Option 2: Reduce to 2-3 minimal examples

# BEFORE — 5 verbose examples, ~2500 tokens
LONG_SYSTEM_PROMPT = """
You are a data extraction assistant.

Example 1:
Input: "The meeting is scheduled for Monday March 15th at 2pm in the main conference room with John Smith and Sarah Johnson to discuss Q1 budget review and departmental headcount planning for the upcoming fiscal year."
Output: {"date": "2024-03-15", "time": "14:00", "location": "main conference room", "attendees": ["John Smith", "Sarah Johnson"], "topics": ["Q1 budget review", "headcount planning"]}

Example 2:
[... 4 more equally verbose examples ...]
"""

# AFTER — 2 minimal examples, ~300 tokens
OPTIMIZED_SYSTEM_PROMPT = """
You are a data extraction assistant. Extract structured data from text.

Example:
Input: "Meeting: Mon 3/15 at 2pm, conf room A, with Jane and Bob, about Q1 budget"
Output: {"date": "2024-03-15", "time": "14:00", "location": "conf room A", "attendees": ["Jane", "Bob"], "topics": ["Q1 budget"]}

Return valid JSON only. No explanation.
"""

Option 3: Use prompt caching for stable few-shot examples

# If you need many examples, cache them so you only pay once per 5 minutes
import anthropic

client = anthropic.Anthropic()

MANY_EXAMPLES = """...(thousands of tokens of examples)..."""

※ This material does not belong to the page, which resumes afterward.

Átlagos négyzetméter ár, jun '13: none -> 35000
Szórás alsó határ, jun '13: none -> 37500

def call_with_cached_examples(user_input: str) -> str:
    response = client.messages.create(
        model="claude-sonnet-4-6",
        max_tokens=1024,
        system=[
            {
                "type": "text",
                "text": "You are a data extraction assistant.\n\n" + MANY_EXAMPLES,
                "cache_control": {"type": "ephemeral"}  # Cache examples — ~10% cost
            }
        ],
        messages=[{"role": "user", "content": user_input}]
    )
    return response.content[0].text

Option 4: Dynamic few-shot — select relevant examples per query

from sentence_transformers import SentenceTransformer
import numpy as np

class DynamicFewShot:
    """Select the most relevant examples for each query"""
    def __init__(self, examples: list[dict]):
        self.examples = examples
        self.model = SentenceTransformer("all-MiniLM-L6-v2")
        # Pre-embed all examples
        self.embeddings = self.model.encode([ex["input"] for ex in examples])

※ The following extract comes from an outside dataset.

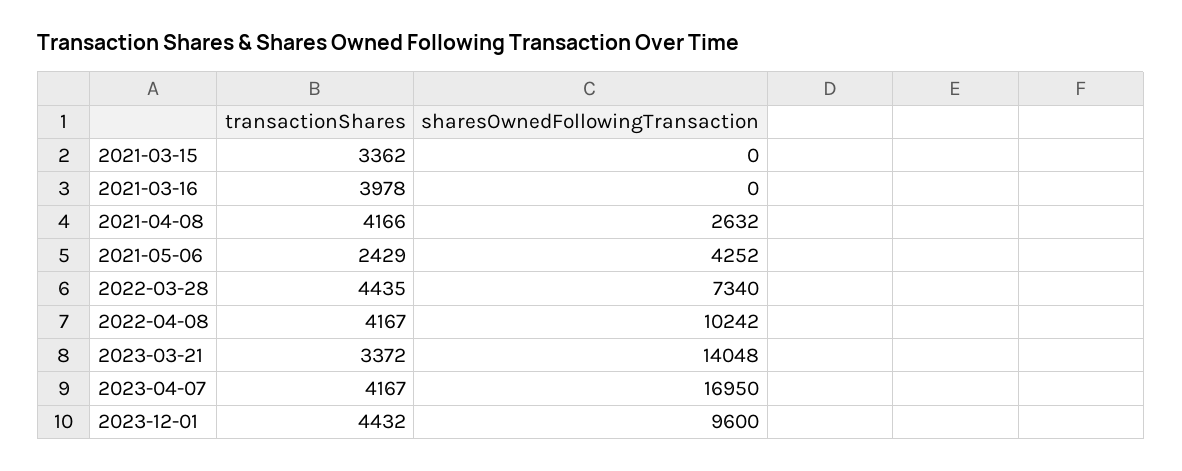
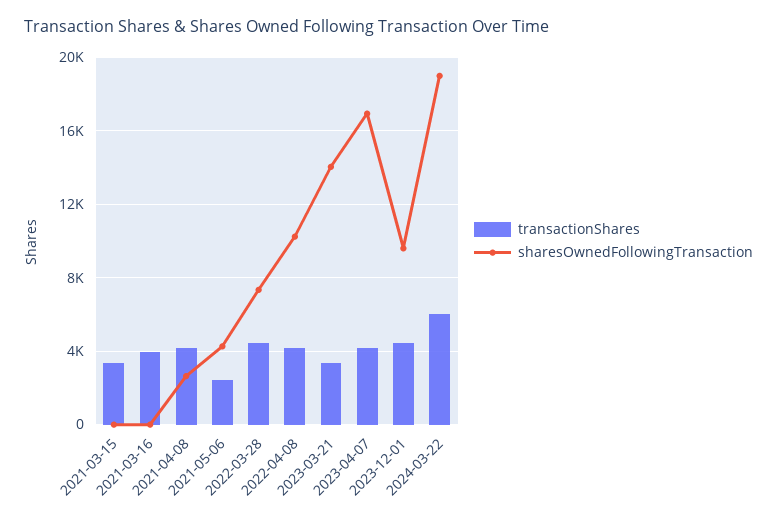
transactionShares, 2024-03-22: none -> 6000
sharesOwnedFollowingTransaction, 2024-03-22: none -> 19000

    def select(self, query: str, top_k: int = 2) -> list[dict]:
        """Return top_k most relevant examples for this query"""
        query_emb = self.model.encode([query])
        scores = np.dot(self.embeddings, query_emb.T).flatten()
        top_indices = scores.argsort()[-top_k:][::-1]
        return [self.examples[i] for i in top_indices]

    def format_for_prompt(self, selected: list[dict]) -> str:
        lines = []
        for ex in selected:
            lines.append(f"Input: {ex['input']}")
            lines.append(f"Output: {ex['output']}\n")
        return "\n".join(lines)

# Usage — only 2 relevant examples per call instead of 10 every time
few_shot = DynamicFewShot(all_examples)
relevant = few_shot.select(user_query, top_k=2)
examples_text = few_shot.format_for_prompt(relevant)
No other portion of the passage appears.